- The task: Your answer must consist of every line from the data below that includes the word "device".

(Change listing data)
##########
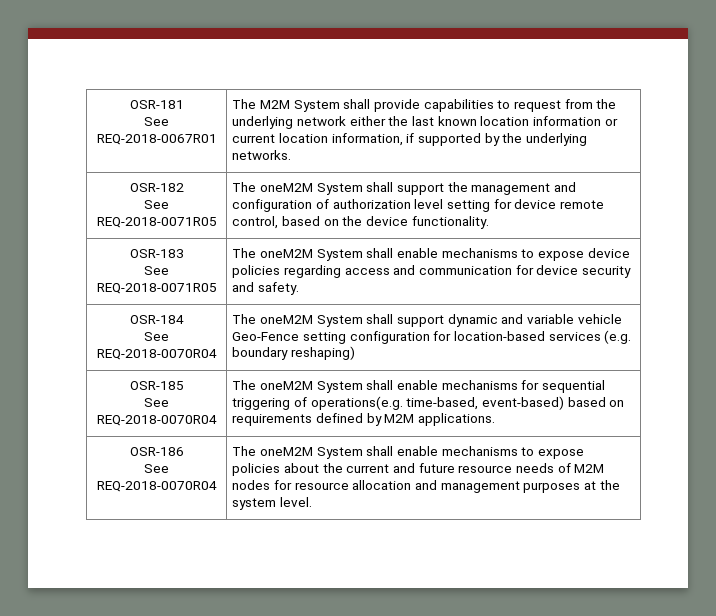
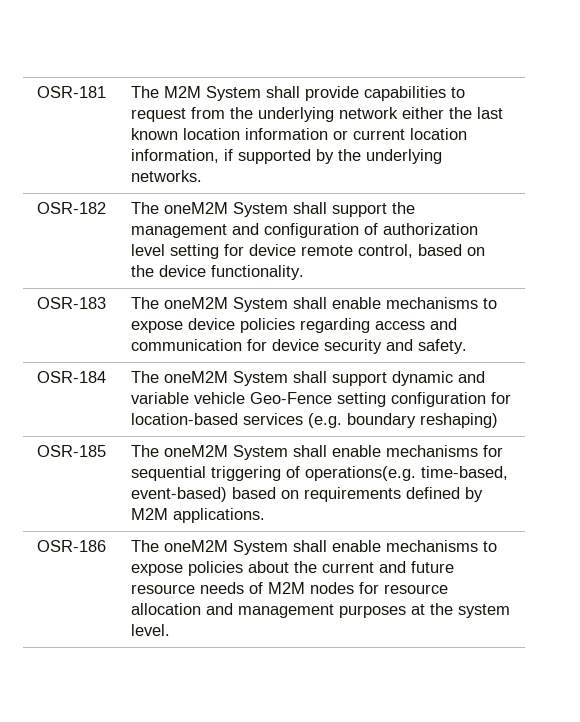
- OSR-181
- See REQ-2018-0067R01 | The M2M System shall provide capabilities to request from the underlying network either the last known location information or current location information, if supported by the underlying networks.
+ OSR-181 | The M2M System shall provide capabilities to request from the underlying network either the last known location information or current location information, if supported by the underlying networks.
- OSR-182
- See REQ-2018-0071R05 | The oneM2M System shall support the management and configuration of authorization level setting for device remote control, based on the device functionality.
+ OSR-182 | The oneM2M System shall support the management and configuration of authorization level setting for device remote control, based on the device functionality.
- OSR-183
- See REQ-2018-0071R05 | The oneM2M System shall enable mechanisms to expose device policies regarding access and communication for device security and safety.
+ OSR-183 | The oneM2M System shall enable mechanisms to expose device policies regarding access and communication for device security and safety.
- OSR-184
- See REQ-2018-0070R04 | The oneM2M System shall support dynamic and variable vehicle Geo-Fence setting configuration for location-based services (e.g. boundary reshaping)
+ OSR-184 | The oneM2M System shall support dynamic and variable vehicle Geo-Fence setting configuration for location-based services (e.g. boundary reshaping)
- OSR-185
- See REQ-2018-0070R04 | The oneM2M System shall enable mechanisms for sequential triggering of operations(e.g. time-based, event-based) based on requirements defined by M2M applications.
+ OSR-185 | The oneM2M System shall enable mechanisms for sequential triggering of operations(e.g. time-based, event-based) based on requirements defined by M2M applications.
- OSR-186
- See REQ-2018-0070R04 | The oneM2M System shall enable mechanisms to expose policies about the current and future resource needs of M2M nodes for resource allocation and management purposes at the system level.
+ OSR-186 | The oneM2M System shall enable mechanisms to expose policies about the current and future resource needs of M2M nodes for resource allocation and management purposes at the system level.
##########
- Answer to this task:
- See REQ-2018-0071R05 | The oneM2M System shall support the management and configuration of authorization level setting for device remote control, based on the device functionality.
+ OSR-182 | The oneM2M System shall support the management and configuration of authorization level setting for device remote control, based on the device functionality.
- See REQ-2018-0071R05 | The oneM2M System shall enable mechanisms to expose device policies regarding access and communication for device security and safety.
+ OSR-183 | The oneM2M System shall enable mechanisms to expose device policies regarding access and communication for device security and safety.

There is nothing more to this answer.